Avigdor Leiberman is still under investigation by the Israel police for a variety of charges, most involved in money laundering of one type or another. The police have been investigating Leiberman for over a decade, and no indictment has ever been issued. Leiberman has called on the government to stop the investigation, saying that a decade is long enough to be harassed by the police.

A few analysts say that the investigation is used primarily to keep Leiberman in line, with the threat of an indictment over his head in case he goes too far in a direction the ‘powers that be’ find offensive. No proof has been given to this cynical observation, other than the fact that the investigation continues with no indictment.

Gilad Shalit is still a captive in Gaza, facing his fourth year of imprisonment. Observers say that as ususal, whenever Hamas feels they’re not getting attention they trot out Shalit and offer to renew negotiations. This policy, observers say, is the same one that PLO founder Yassir Arafat used for decades to keep the ‘Palestinian Issue’ on the front burner of the world’s consciousness. Pundits say that Hamas realizes the tactic worked wonderfully for Arafat, so why not for them.

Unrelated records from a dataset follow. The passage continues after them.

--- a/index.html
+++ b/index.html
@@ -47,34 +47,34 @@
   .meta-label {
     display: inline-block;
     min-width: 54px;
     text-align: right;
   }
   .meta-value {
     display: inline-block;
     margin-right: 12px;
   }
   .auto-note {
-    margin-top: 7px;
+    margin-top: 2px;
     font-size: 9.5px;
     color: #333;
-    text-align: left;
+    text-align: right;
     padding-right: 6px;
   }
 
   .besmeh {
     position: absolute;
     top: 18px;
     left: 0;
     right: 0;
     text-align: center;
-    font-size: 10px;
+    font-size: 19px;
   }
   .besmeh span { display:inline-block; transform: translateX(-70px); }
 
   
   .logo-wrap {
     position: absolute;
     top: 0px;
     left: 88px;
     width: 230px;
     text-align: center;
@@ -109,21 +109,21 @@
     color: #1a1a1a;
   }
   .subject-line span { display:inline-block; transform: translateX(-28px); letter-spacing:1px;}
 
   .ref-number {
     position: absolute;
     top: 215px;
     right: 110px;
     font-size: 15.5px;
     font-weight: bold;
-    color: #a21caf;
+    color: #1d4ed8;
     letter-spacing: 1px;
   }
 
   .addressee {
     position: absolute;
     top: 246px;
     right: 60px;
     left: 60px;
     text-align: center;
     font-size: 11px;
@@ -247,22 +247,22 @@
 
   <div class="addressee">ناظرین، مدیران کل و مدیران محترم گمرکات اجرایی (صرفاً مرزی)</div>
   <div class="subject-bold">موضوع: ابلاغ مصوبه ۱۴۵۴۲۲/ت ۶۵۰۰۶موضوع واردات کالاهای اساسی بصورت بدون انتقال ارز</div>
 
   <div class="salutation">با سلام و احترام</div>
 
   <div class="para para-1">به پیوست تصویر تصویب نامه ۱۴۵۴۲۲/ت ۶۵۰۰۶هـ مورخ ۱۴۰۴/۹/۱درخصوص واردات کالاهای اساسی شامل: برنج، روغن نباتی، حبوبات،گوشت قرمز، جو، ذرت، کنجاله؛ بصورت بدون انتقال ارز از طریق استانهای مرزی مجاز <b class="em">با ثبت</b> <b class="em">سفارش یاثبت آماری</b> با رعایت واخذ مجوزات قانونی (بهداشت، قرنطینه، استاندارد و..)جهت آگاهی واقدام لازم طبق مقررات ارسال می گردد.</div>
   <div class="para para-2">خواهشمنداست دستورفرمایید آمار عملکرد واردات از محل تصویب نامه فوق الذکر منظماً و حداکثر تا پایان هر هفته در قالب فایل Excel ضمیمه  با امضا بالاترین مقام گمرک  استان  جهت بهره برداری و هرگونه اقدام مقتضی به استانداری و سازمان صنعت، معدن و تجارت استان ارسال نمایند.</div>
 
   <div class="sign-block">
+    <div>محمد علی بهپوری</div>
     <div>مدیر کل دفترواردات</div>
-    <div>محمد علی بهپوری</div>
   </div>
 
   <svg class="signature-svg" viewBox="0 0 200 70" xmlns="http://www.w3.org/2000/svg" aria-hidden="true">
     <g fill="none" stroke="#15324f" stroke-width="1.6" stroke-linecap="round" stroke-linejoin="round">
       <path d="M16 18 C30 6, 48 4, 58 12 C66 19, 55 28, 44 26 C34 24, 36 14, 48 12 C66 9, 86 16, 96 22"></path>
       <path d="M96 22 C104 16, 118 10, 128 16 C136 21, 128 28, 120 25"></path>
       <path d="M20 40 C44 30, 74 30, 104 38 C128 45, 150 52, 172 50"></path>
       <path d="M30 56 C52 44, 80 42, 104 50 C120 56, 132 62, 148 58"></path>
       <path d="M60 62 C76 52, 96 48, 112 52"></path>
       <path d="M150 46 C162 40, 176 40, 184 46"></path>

So far, say these pundits, Hamas is correct.

Analysts wonder why the Palestinian issue has such great appeal around the world, when so many other burning problems exist?

Hezbollah, the Shiite terrorist organization in Lebanon, is now a part of the Lebanese political establishment. Recently the UN caught Hezbollah with tons of weapons stockpiled in S. Lebanon. Israel used this discovered to claim that Hezbollah is preparing another war with Israel. Hezbollah claims it is Israel preparing for the war. One observer states that Hezbollah has vowed to eliminate Israel, as have both Hamas and Iran. Israel, says the analyst, has never vowed to eliminate any of these forces. So why, the analyst asked, is Israel seen as the aggressor?

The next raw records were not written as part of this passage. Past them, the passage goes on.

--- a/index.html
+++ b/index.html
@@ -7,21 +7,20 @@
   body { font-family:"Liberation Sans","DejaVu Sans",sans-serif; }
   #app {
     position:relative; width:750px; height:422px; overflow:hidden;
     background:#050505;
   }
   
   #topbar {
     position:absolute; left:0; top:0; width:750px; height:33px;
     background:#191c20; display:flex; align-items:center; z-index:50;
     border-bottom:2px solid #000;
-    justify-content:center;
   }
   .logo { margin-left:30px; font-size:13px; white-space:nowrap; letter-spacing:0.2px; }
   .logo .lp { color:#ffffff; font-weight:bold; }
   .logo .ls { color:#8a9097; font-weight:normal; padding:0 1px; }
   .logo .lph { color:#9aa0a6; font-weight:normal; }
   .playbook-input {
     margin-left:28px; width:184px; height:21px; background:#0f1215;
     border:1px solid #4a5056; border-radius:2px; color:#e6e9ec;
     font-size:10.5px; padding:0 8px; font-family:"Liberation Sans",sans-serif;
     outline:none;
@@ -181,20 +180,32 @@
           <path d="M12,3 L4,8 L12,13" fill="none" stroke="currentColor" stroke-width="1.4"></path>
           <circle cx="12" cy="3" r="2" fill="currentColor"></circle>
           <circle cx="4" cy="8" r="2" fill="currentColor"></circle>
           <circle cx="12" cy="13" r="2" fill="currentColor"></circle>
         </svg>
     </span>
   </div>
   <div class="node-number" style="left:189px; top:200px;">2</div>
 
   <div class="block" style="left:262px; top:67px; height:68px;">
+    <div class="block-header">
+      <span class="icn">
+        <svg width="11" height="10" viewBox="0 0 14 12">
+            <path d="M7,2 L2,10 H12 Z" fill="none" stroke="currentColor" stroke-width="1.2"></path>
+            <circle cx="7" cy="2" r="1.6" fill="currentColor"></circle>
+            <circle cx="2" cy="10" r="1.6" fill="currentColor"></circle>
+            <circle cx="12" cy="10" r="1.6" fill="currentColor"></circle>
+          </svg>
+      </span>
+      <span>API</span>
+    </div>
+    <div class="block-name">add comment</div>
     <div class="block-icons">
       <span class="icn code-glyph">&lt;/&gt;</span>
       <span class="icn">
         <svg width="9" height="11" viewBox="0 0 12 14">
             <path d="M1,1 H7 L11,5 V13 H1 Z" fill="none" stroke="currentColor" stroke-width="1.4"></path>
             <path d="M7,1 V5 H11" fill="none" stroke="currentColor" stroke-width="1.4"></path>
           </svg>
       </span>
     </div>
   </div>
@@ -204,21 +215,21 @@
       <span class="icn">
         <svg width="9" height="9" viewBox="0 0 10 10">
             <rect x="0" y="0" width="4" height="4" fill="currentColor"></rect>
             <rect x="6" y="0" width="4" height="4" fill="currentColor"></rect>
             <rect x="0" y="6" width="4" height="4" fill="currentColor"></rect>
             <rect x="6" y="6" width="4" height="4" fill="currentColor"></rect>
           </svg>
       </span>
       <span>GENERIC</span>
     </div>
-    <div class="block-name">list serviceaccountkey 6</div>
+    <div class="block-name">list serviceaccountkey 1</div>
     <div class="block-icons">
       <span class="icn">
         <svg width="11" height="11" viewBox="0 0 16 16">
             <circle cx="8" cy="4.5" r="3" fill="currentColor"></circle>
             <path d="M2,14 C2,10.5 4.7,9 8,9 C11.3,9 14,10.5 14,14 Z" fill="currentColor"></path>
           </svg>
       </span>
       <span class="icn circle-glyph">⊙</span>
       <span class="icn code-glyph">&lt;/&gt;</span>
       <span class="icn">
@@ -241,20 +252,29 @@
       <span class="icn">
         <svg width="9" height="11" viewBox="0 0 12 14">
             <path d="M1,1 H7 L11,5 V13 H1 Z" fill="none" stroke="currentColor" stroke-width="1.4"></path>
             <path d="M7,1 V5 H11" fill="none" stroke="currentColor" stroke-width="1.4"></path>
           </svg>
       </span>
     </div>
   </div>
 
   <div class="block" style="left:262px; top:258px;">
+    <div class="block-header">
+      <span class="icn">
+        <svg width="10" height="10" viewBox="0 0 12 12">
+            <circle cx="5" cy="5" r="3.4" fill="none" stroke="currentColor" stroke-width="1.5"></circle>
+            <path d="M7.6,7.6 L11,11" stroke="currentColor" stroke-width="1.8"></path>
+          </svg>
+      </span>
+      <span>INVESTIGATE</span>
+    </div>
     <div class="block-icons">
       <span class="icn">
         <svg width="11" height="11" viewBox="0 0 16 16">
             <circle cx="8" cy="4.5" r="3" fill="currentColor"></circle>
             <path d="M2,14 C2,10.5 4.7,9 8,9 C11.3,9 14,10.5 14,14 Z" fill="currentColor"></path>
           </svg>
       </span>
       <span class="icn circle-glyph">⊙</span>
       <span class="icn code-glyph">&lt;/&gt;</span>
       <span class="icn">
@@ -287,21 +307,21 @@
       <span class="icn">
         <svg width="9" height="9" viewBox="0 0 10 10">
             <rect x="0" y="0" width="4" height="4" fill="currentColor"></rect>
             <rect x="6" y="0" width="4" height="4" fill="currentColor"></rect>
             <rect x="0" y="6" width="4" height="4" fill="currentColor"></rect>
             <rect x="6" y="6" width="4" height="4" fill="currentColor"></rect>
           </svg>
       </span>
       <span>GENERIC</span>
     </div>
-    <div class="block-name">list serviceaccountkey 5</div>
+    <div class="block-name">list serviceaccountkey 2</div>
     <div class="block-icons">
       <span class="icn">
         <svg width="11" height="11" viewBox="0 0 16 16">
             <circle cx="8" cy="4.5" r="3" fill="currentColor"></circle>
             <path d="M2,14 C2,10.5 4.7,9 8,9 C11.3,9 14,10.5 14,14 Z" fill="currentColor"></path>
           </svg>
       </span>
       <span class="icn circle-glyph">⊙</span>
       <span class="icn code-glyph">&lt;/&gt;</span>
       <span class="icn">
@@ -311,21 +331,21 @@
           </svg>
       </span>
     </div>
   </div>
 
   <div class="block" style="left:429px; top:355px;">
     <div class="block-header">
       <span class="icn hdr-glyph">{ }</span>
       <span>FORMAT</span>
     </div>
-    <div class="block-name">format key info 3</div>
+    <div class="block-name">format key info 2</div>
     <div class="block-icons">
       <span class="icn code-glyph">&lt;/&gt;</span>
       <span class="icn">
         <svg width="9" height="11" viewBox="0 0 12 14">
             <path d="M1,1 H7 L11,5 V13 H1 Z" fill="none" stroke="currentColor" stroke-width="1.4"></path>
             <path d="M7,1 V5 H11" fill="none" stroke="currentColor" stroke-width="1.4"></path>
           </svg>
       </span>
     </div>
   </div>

Given that Israel is facing long-range threats from Iran, and medium range rockets from Hezbollah and Hamas, it is clear why the Iron Dome is needed. But one pundit asked why Sderot and the border towns in the North should be exposed to danger, using only the early warning system of sirens and bomb shelters, for their safety? What were the defense officials thinking, asks this pundit, when these small communities were ignored?